## DATASET EXCERPTS
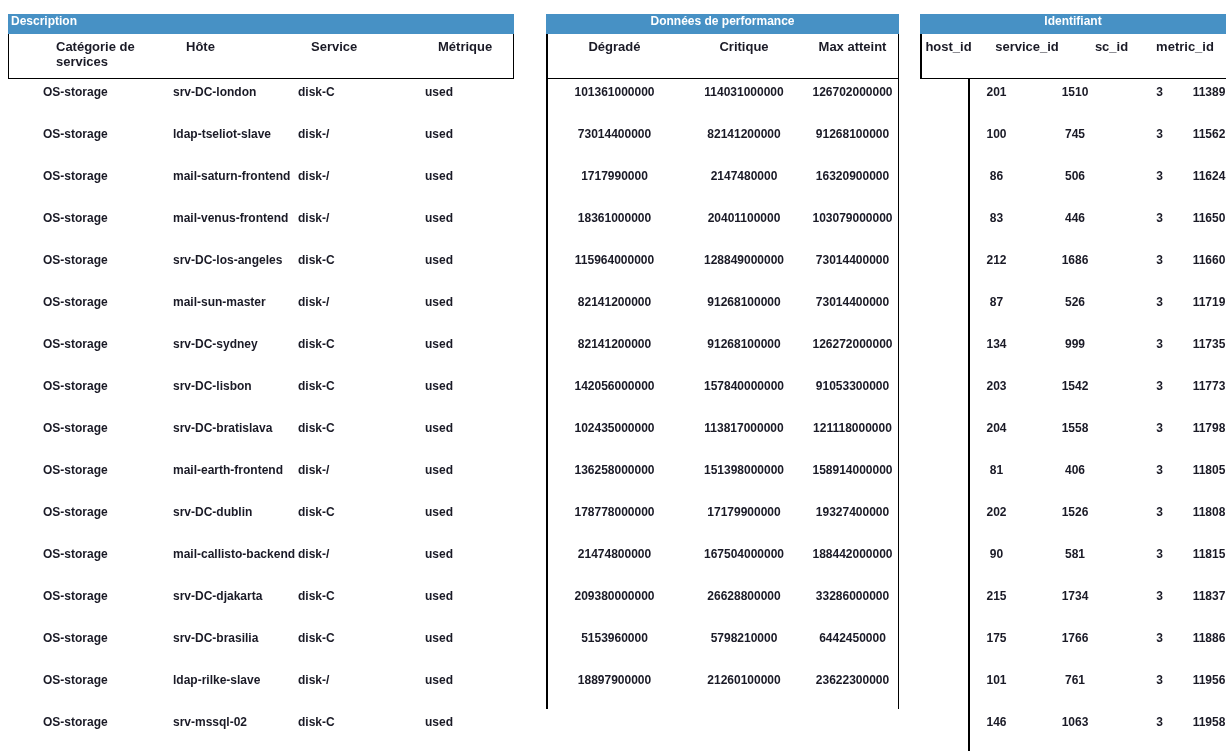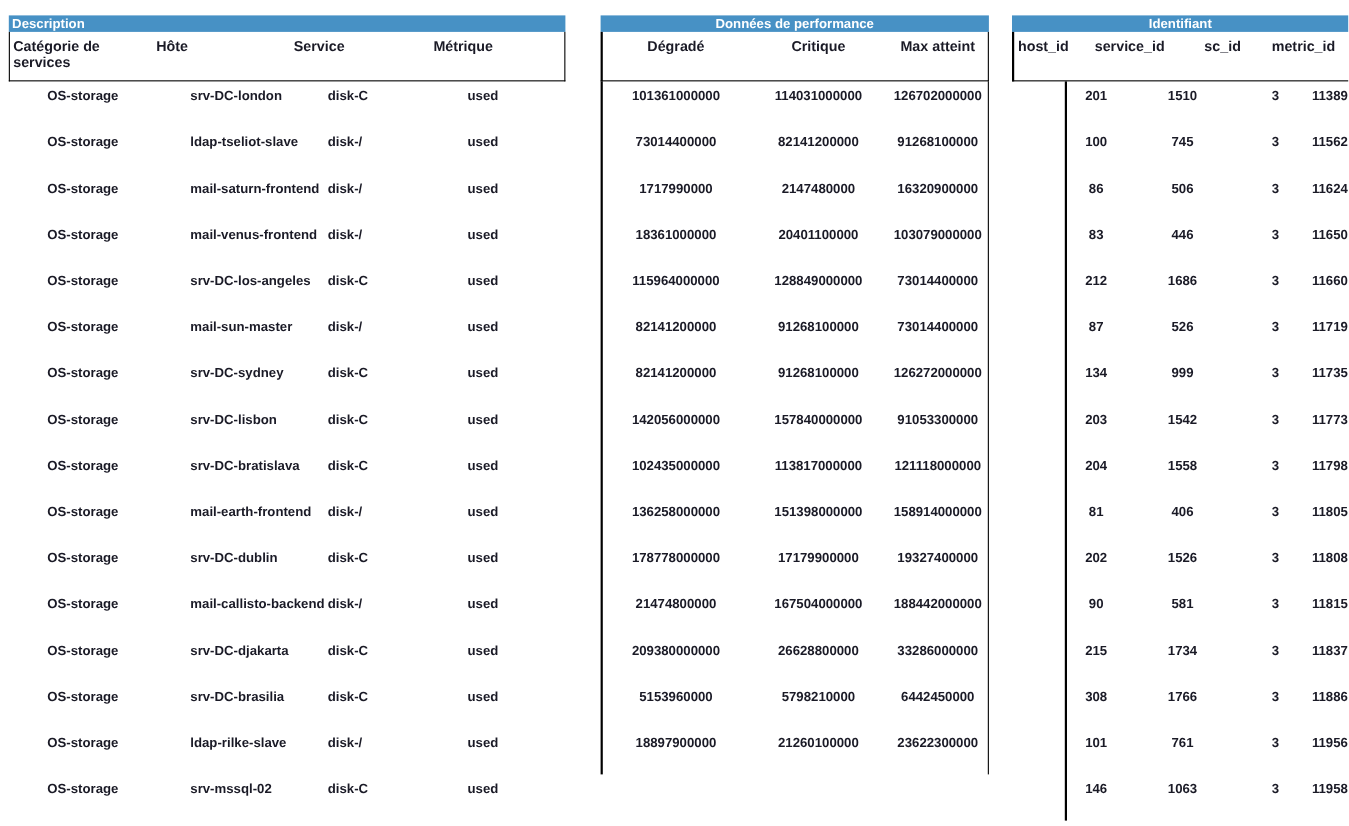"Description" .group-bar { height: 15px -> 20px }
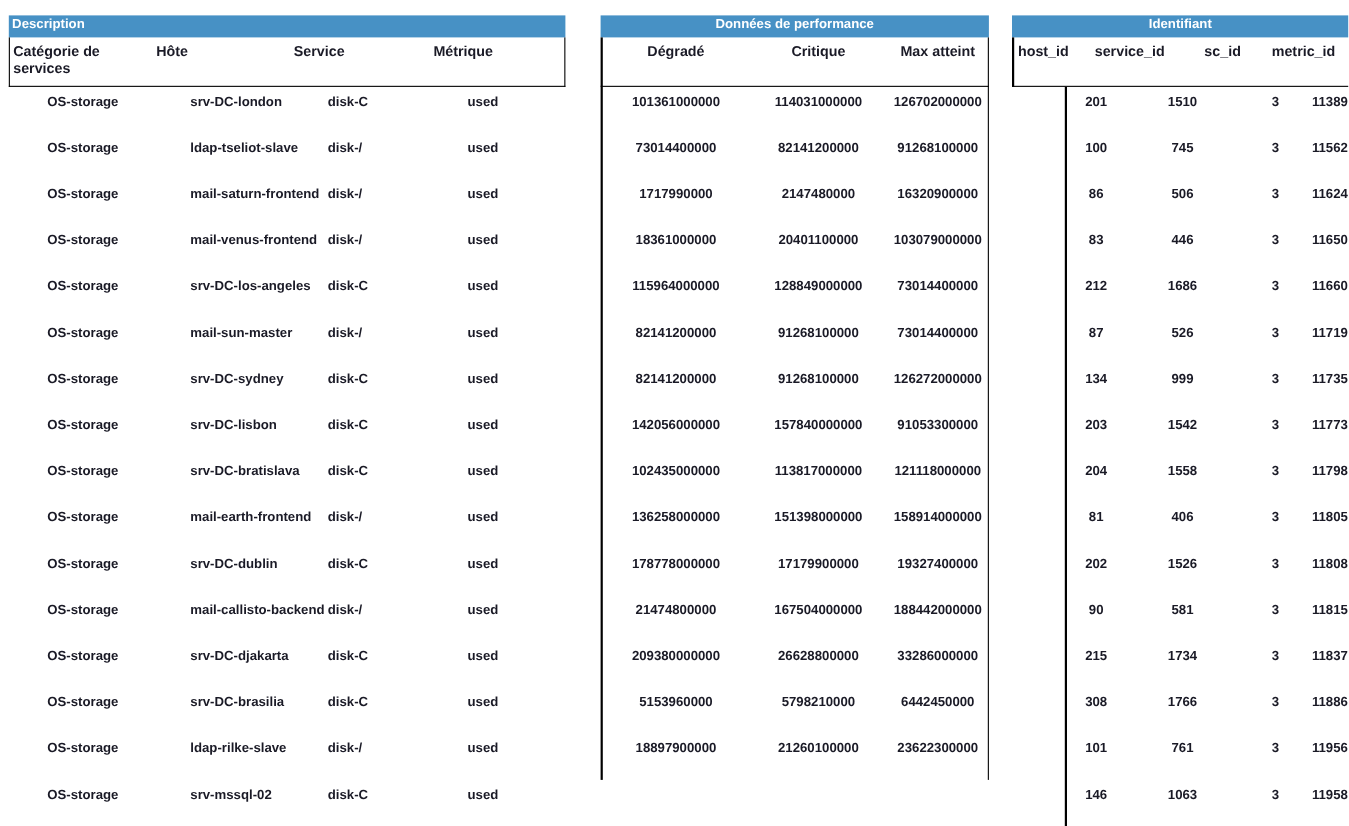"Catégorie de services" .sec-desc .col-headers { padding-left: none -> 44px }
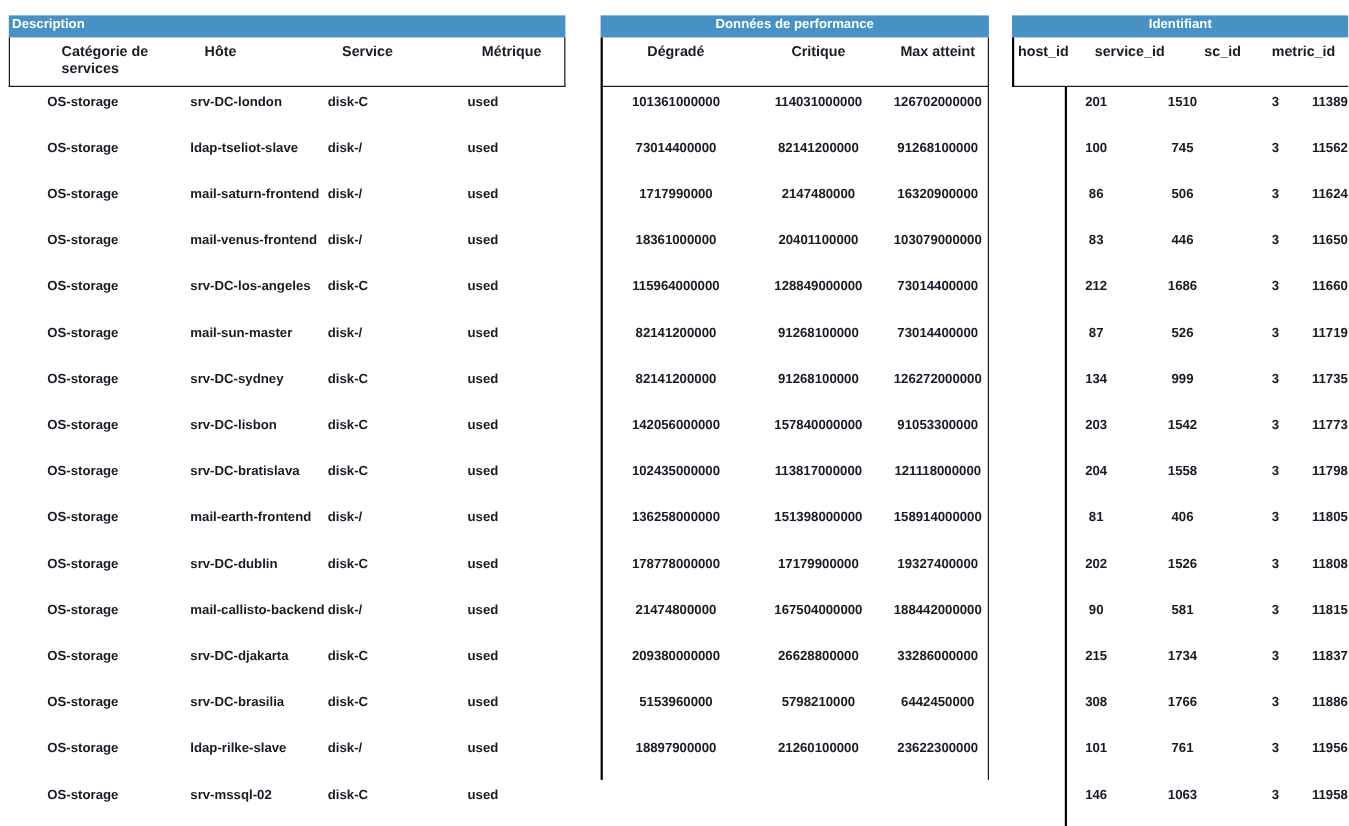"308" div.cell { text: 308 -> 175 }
...
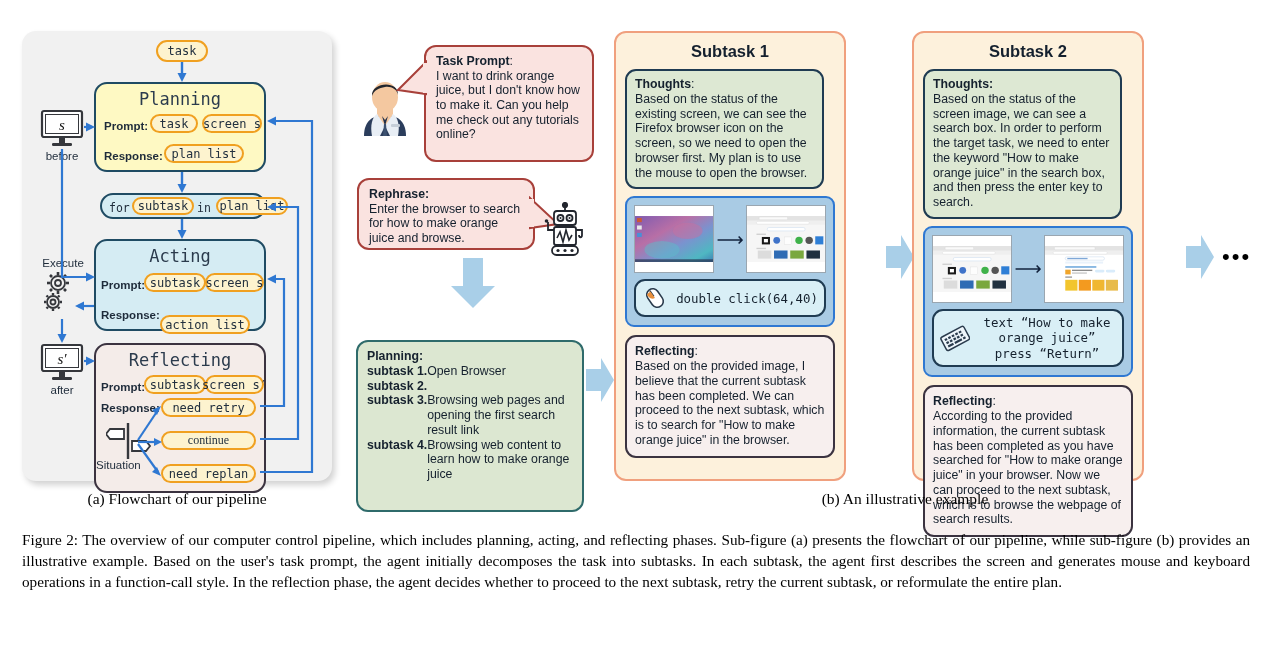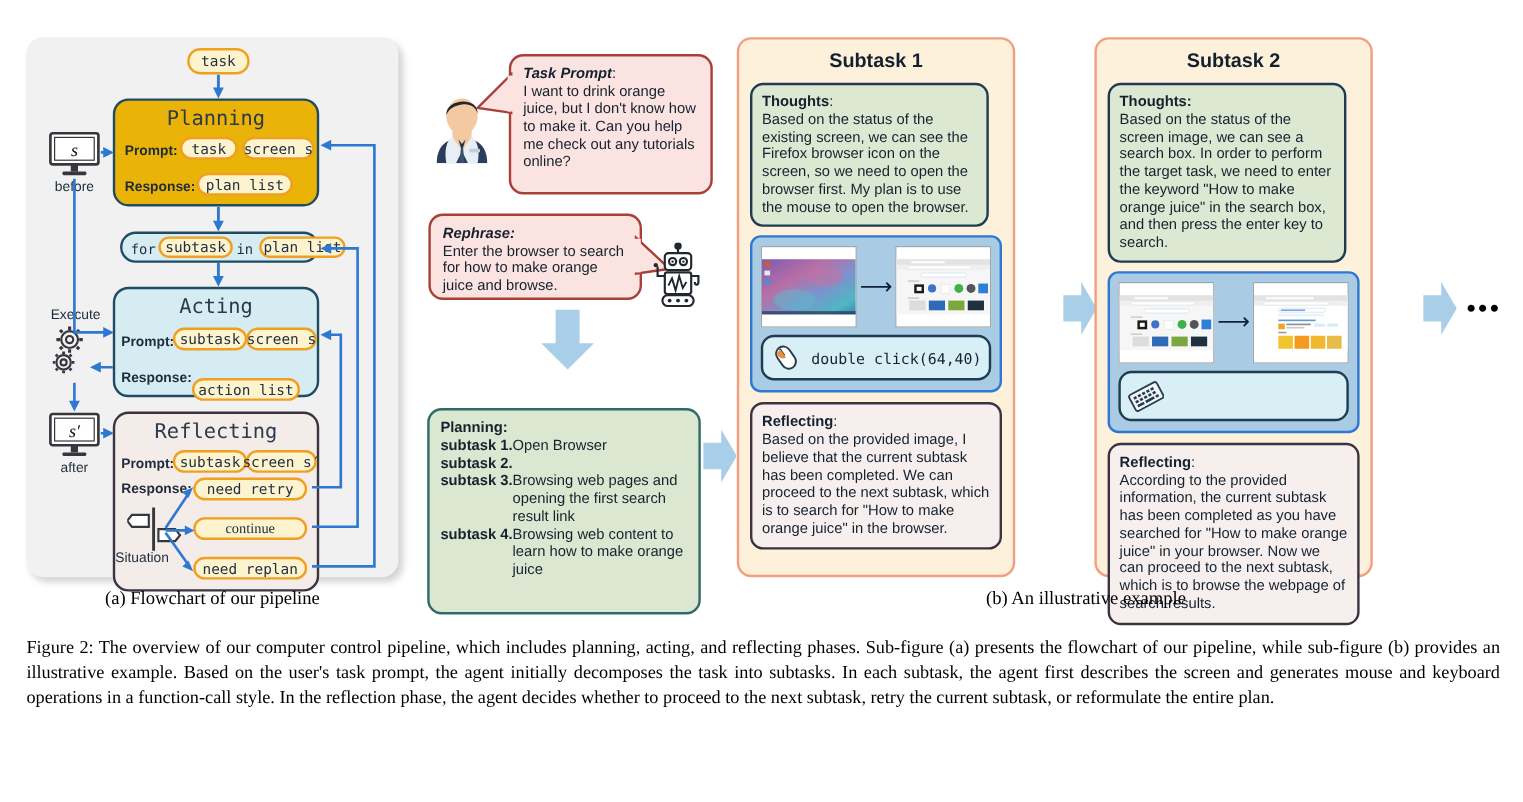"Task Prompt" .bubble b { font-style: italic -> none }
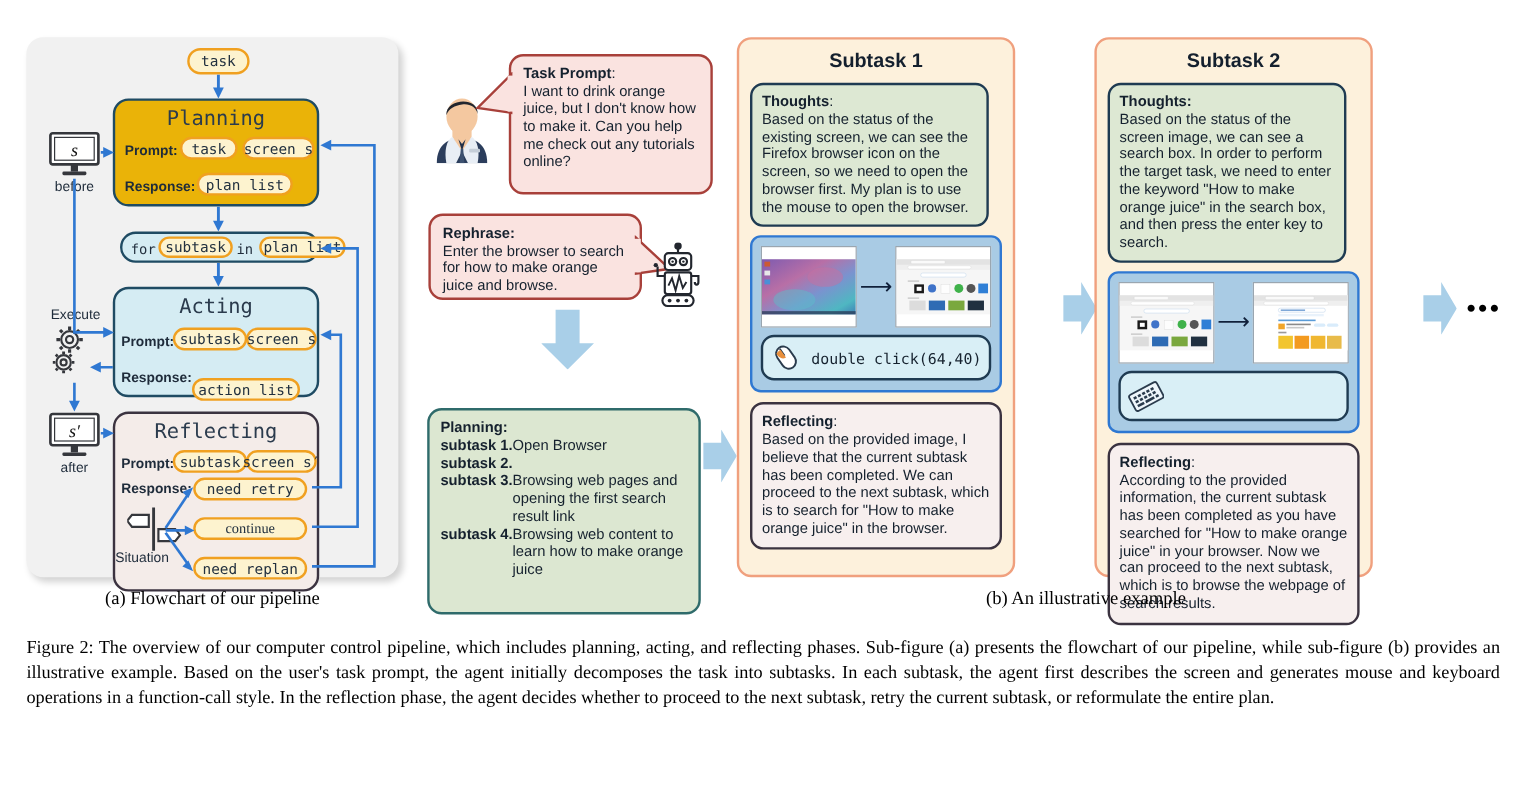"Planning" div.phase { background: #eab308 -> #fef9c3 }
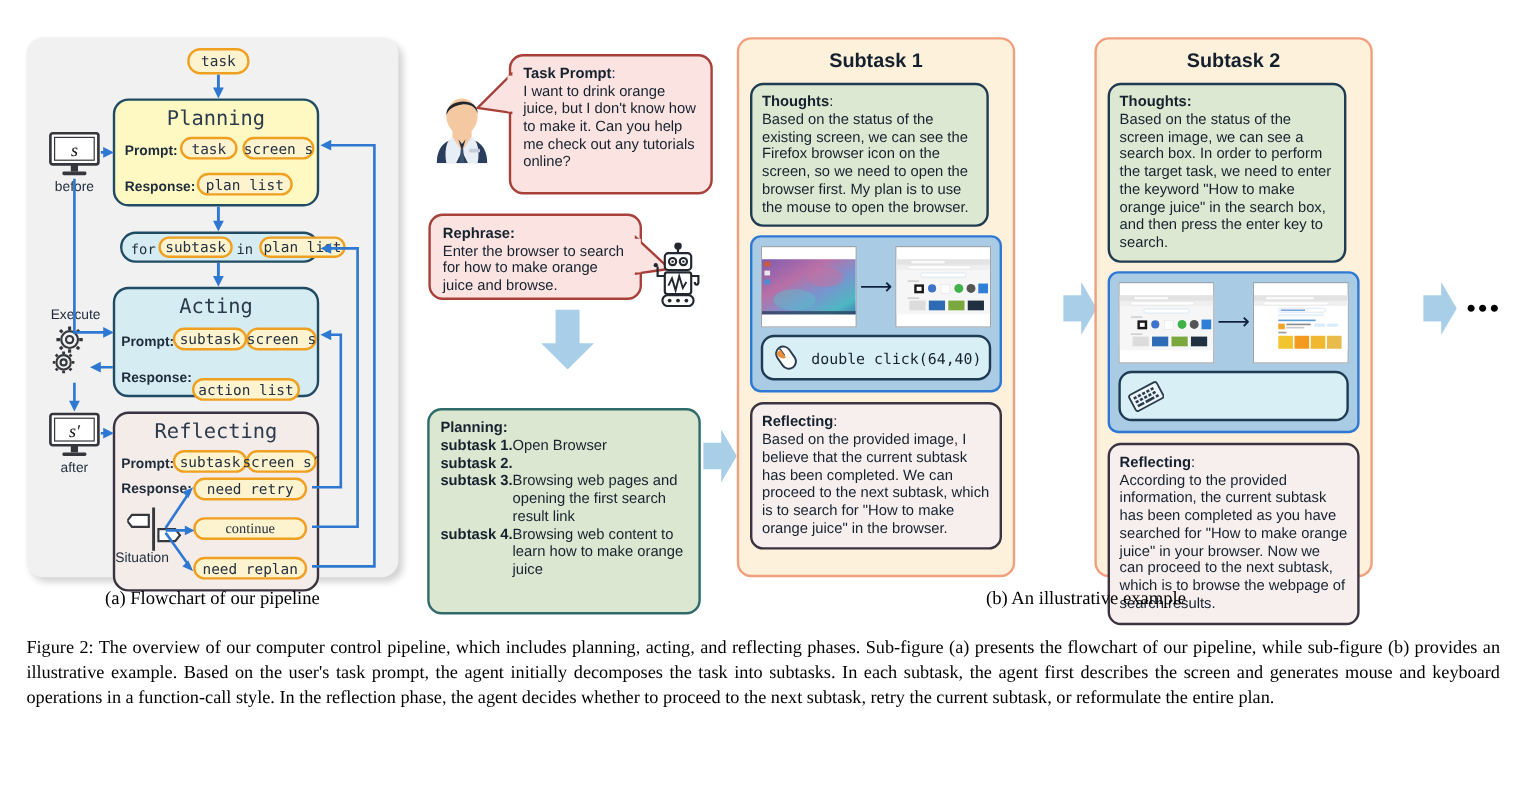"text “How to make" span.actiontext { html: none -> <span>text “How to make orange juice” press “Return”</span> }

## TASK DETAILS
Exact repeat of the material above: every line from the one with "height: 15px ->" through the one with "text: 308 ->", endpoints included, and nothing more. No pictures.

## SOLUTION TO THE PROBLEM
"Description" .group-bar { height: 15px -> 20px }
"Catégorie de services" .sec-desc .col-headers { padding-left: none -> 44px }
"308" div.cell { text: 308 -> 175 }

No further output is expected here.